▶ DATA TO EXAMINE:
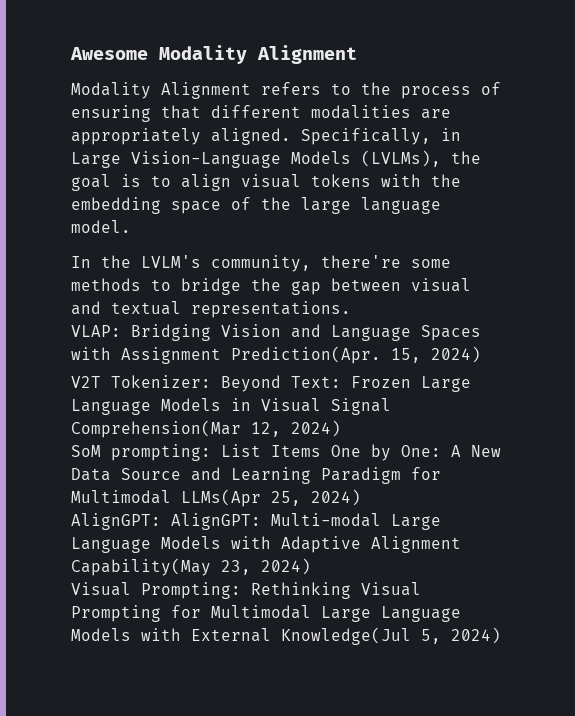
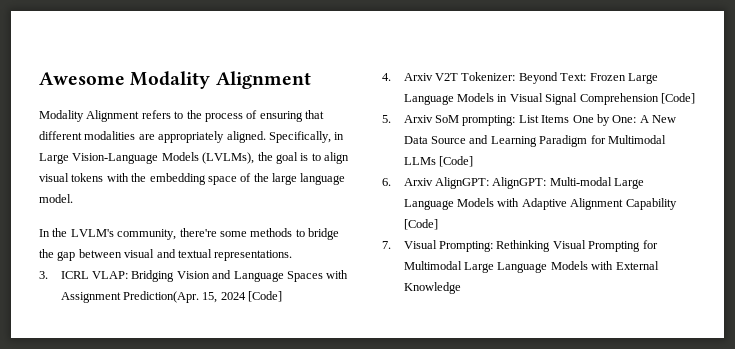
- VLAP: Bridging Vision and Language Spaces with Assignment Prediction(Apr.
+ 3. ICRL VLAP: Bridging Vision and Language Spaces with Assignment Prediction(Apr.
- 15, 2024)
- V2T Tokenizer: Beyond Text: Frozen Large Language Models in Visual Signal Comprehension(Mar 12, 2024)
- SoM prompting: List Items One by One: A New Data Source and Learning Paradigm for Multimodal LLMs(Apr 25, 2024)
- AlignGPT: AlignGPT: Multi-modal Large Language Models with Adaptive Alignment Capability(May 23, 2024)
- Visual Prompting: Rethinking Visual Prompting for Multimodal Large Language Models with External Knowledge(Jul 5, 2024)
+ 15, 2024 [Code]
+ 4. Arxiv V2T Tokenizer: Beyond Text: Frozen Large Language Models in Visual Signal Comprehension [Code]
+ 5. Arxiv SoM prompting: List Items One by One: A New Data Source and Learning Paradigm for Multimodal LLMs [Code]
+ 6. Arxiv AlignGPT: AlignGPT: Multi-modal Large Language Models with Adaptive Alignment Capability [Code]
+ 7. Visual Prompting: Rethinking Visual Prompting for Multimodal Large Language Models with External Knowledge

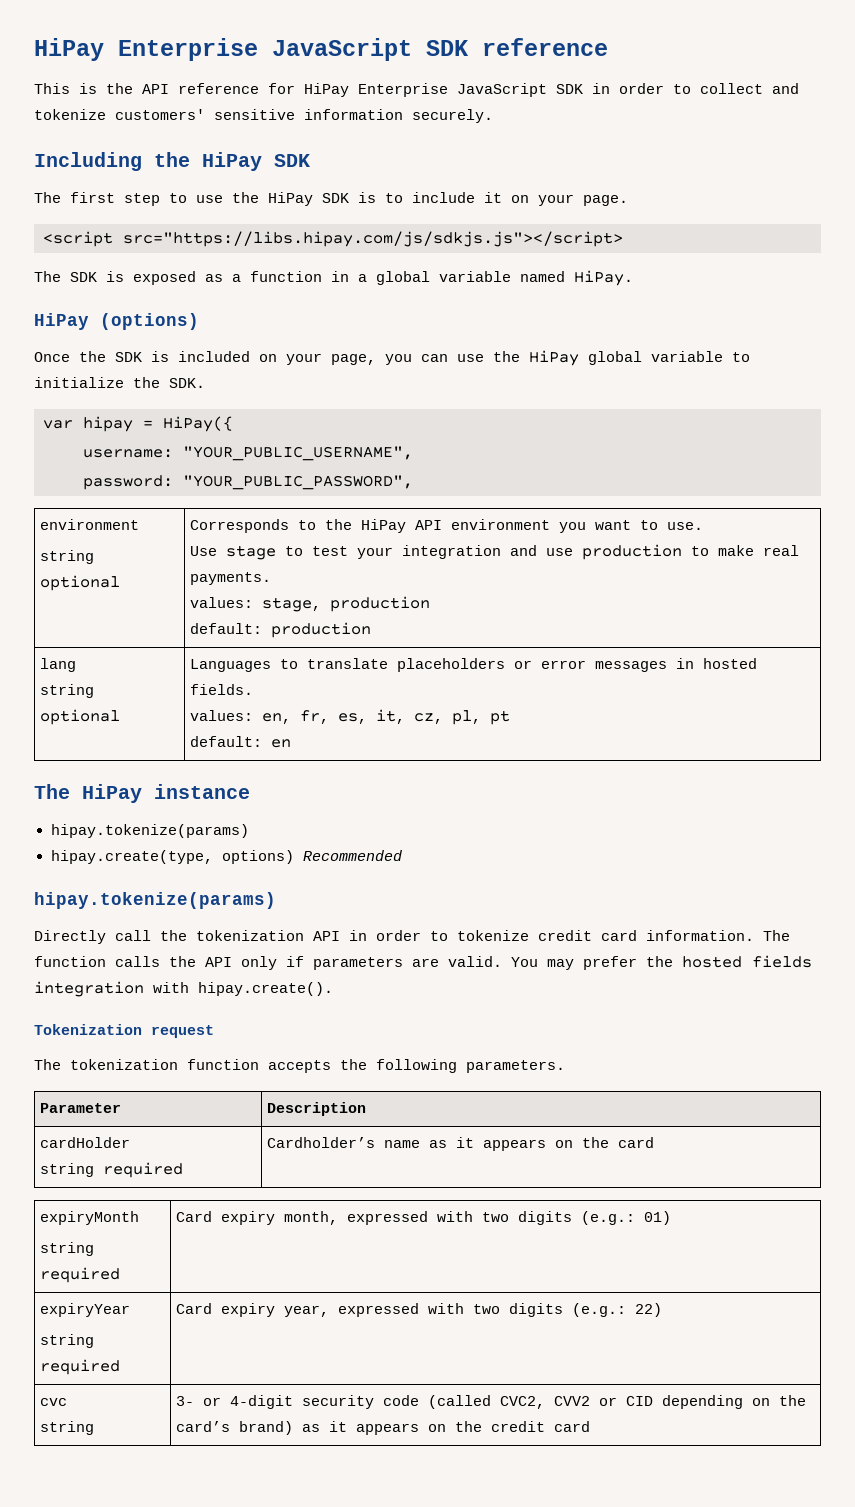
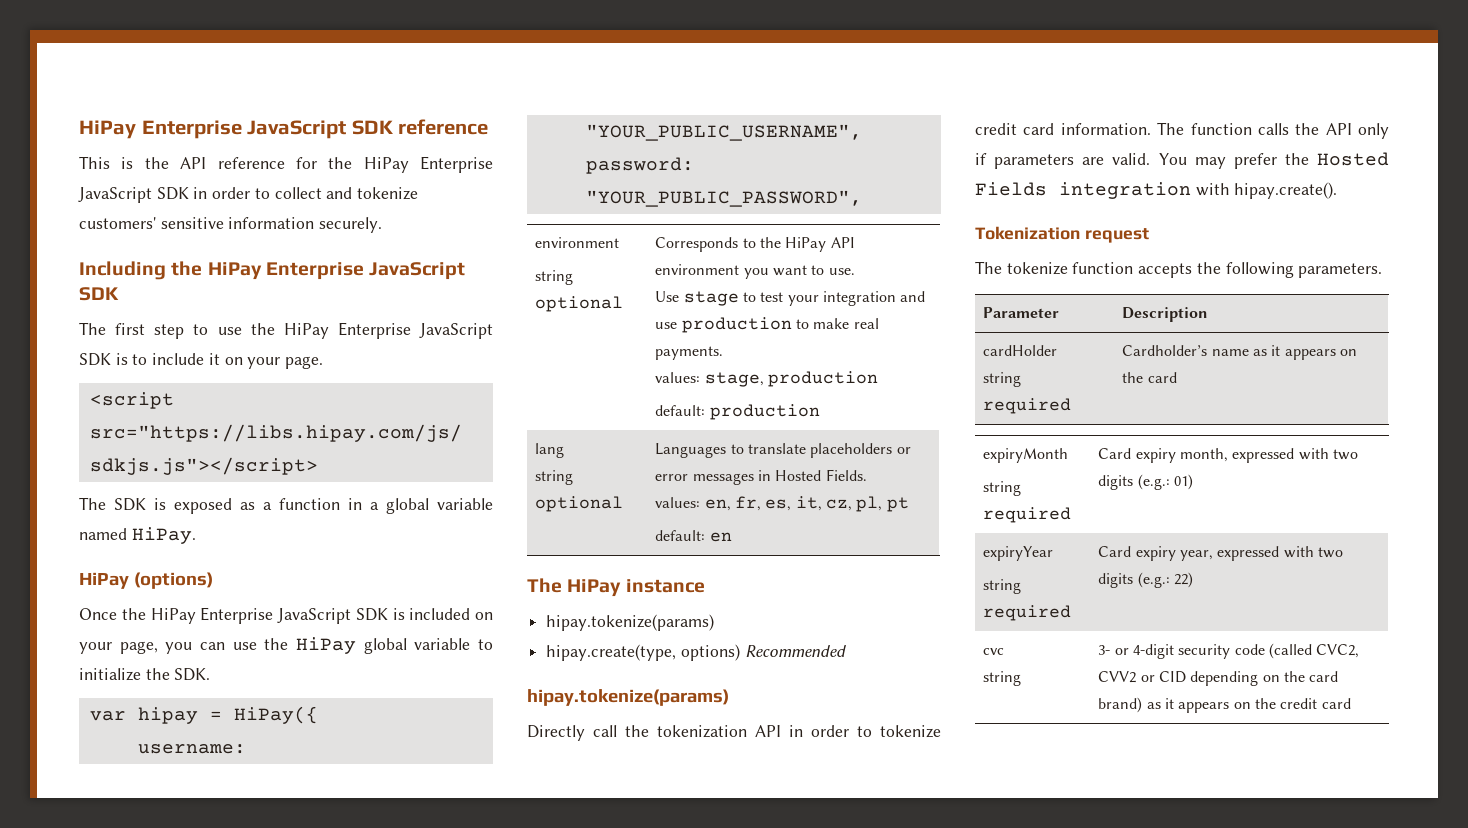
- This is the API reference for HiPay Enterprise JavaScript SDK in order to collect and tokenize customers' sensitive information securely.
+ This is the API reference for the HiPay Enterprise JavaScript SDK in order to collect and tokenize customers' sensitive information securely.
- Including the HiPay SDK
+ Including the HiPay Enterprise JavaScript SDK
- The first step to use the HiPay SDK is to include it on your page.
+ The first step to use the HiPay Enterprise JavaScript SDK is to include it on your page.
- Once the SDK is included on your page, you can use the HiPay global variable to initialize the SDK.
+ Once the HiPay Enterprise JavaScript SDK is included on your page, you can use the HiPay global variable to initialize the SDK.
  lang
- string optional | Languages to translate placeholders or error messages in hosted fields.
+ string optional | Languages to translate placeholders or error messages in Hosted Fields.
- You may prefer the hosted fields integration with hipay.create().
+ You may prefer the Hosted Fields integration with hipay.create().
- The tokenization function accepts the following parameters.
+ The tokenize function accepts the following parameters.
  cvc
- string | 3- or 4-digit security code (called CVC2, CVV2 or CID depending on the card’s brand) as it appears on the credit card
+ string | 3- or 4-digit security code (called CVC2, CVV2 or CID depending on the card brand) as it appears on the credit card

▶ TASK DETAILS: Would you write out every record word for word, leaving no picture in?

▶ WRITTEN ANSWER:
- VLAP: Bridging Vision and Language Spaces with Assignment Prediction(Apr.
+ 3. ICRL VLAP: Bridging Vision and Language Spaces with Assignment Prediction(Apr.
- 15, 2024)
- V2T Tokenizer: Beyond Text: Frozen Large Language Models in Visual Signal Comprehension(Mar 12, 2024)
- SoM prompting: List Items One by One: A New Data Source and Learning Paradigm for Multimodal LLMs(Apr 25, 2024)
- AlignGPT: AlignGPT: Multi-modal Large Language Models with Adaptive Alignment Capability(May 23, 2024)
- Visual Prompting: Rethinking Visual Prompting for Multimodal Large Language Models with External Knowledge(Jul 5, 2024)
+ 15, 2024 [Code]
+ 4. Arxiv V2T Tokenizer: Beyond Text: Frozen Large Language Models in Visual Signal Comprehension [Code]
+ 5. Arxiv SoM prompting: List Items One by One: A New Data Source and Learning Paradigm for Multimodal LLMs [Code]
+ 6. Arxiv AlignGPT: AlignGPT: Multi-modal Large Language Models with Adaptive Alignment Capability [Code]
+ 7. Visual Prompting: Rethinking Visual Prompting for Multimodal Large Language Models with External Knowledge

- This is the API reference for HiPay Enterprise JavaScript SDK in order to collect and tokenize customers' sensitive information securely.
+ This is the API reference for the HiPay Enterprise JavaScript SDK in order to collect and tokenize customers' sensitive information securely.
- Including the HiPay SDK
+ Including the HiPay Enterprise JavaScript SDK
- The first step to use the HiPay SDK is to include it on your page.
+ The first step to use the HiPay Enterprise JavaScript SDK is to include it on your page.
- Once the SDK is included on your page, you can use the HiPay global variable to initialize the SDK.
+ Once the HiPay Enterprise JavaScript SDK is included on your page, you can use the HiPay global variable to initialize the SDK.
  lang
- string optional | Languages to translate placeholders or error messages in hosted fields.
+ string optional | Languages to translate placeholders or error messages in Hosted Fields.
- You may prefer the hosted fields integration with hipay.create().
+ You may prefer the Hosted Fields integration with hipay.create().
- The tokenization function accepts the following parameters.
+ The tokenize function accepts the following parameters.
  cvc
- string | 3- or 4-digit security code (called CVC2, CVV2 or CID depending on the card’s brand) as it appears on the credit card
+ string | 3- or 4-digit security code (called CVC2, CVV2 or CID depending on the card brand) as it appears on the credit card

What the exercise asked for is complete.